Exercise instructions: Your job is to copy the lines from the material that include "người".

Material shown:
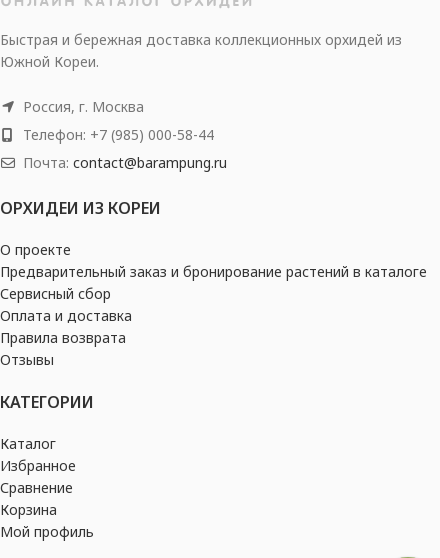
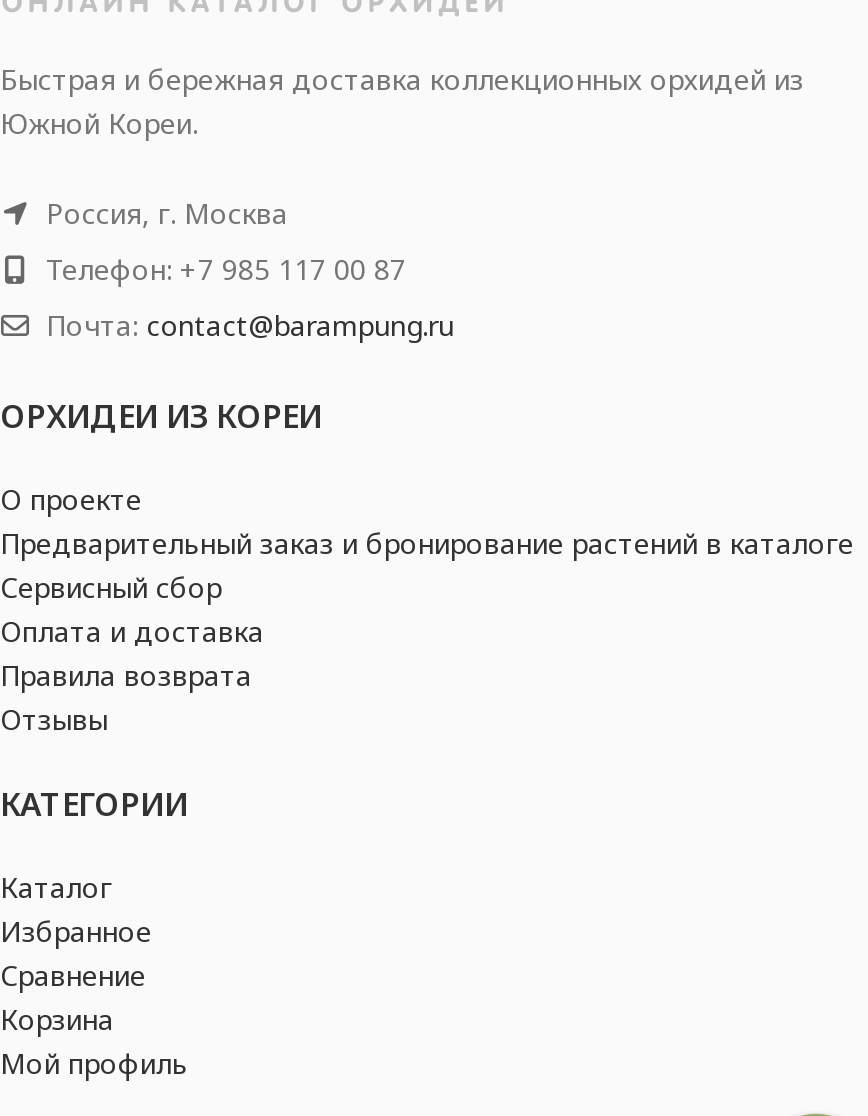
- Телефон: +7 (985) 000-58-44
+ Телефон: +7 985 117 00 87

--

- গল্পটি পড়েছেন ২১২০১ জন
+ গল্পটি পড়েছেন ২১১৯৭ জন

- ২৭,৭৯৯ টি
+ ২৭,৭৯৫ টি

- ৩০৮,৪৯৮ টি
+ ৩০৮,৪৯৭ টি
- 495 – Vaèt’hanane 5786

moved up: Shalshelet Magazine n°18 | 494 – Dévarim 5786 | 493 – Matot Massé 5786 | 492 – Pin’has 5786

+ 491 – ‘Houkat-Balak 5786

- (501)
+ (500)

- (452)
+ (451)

--

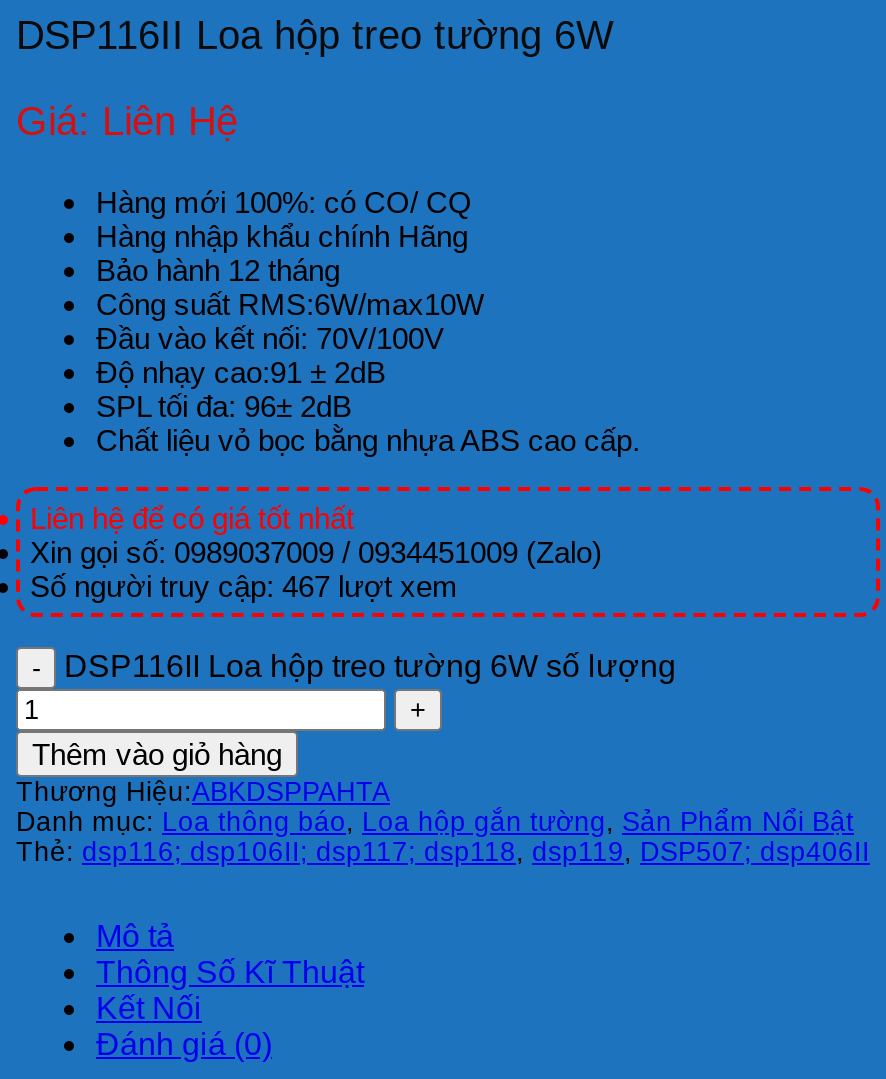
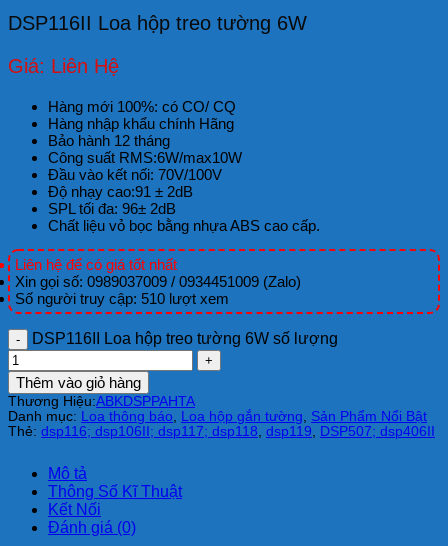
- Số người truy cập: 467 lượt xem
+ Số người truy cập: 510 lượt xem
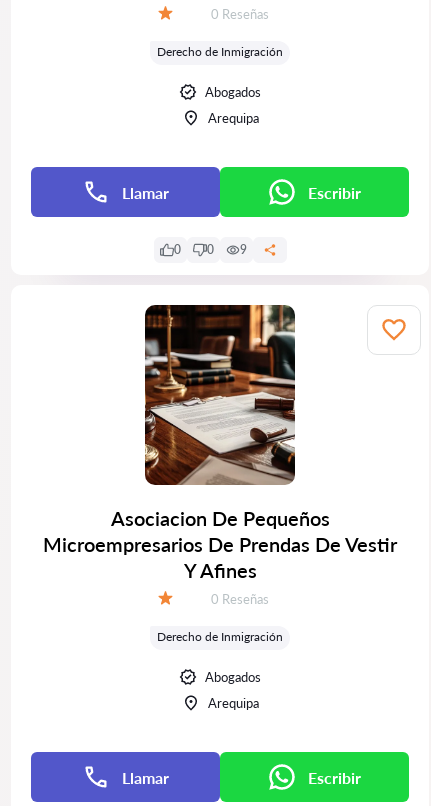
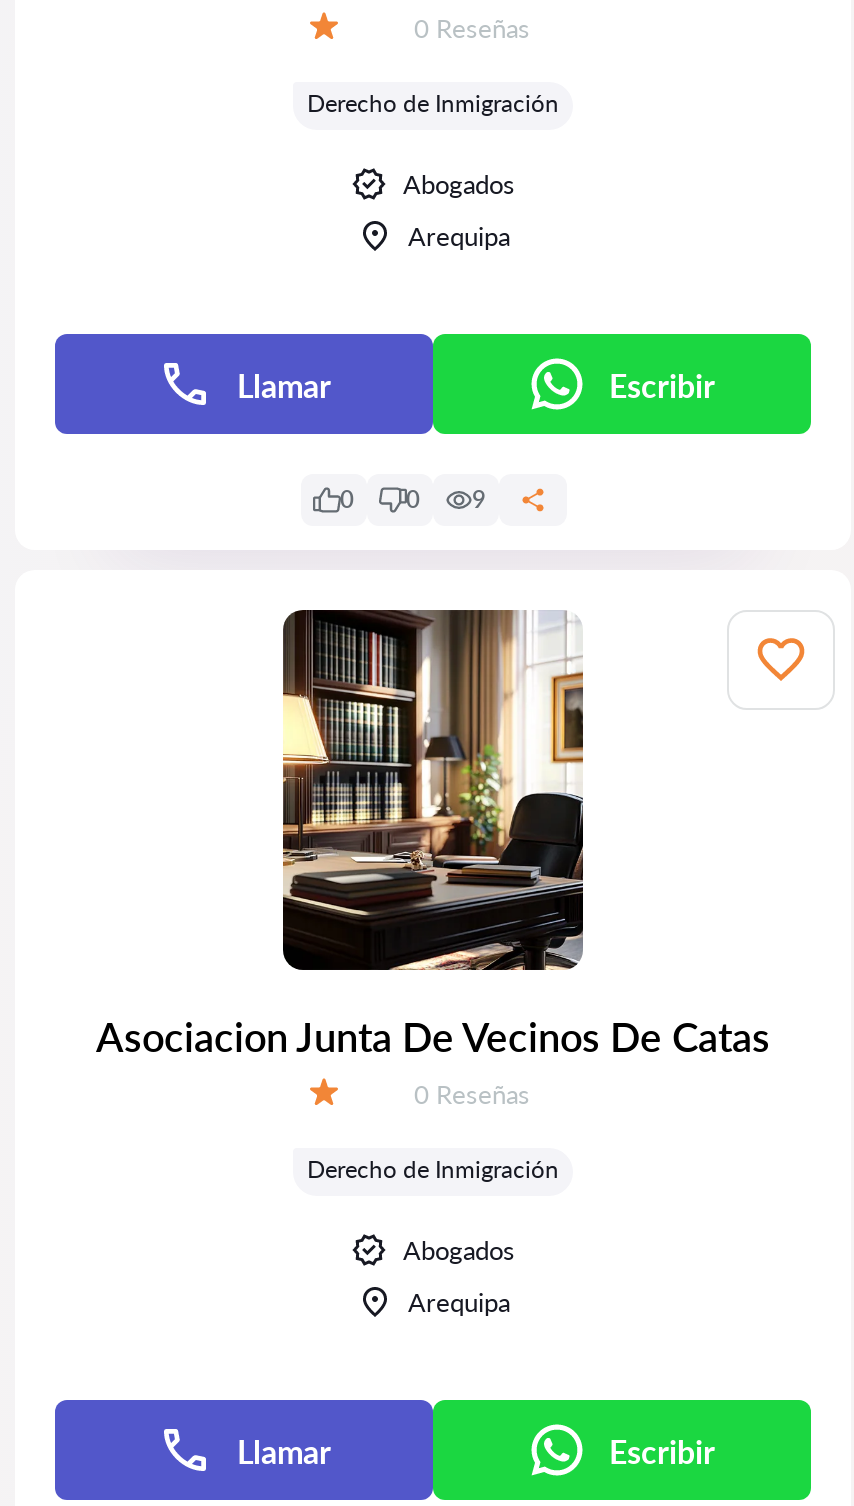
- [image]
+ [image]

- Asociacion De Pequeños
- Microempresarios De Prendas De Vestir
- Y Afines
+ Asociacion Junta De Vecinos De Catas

Solution to this problem:
- Số người truy cập: 467 lượt xem
+ Số người truy cập: 510 lượt xem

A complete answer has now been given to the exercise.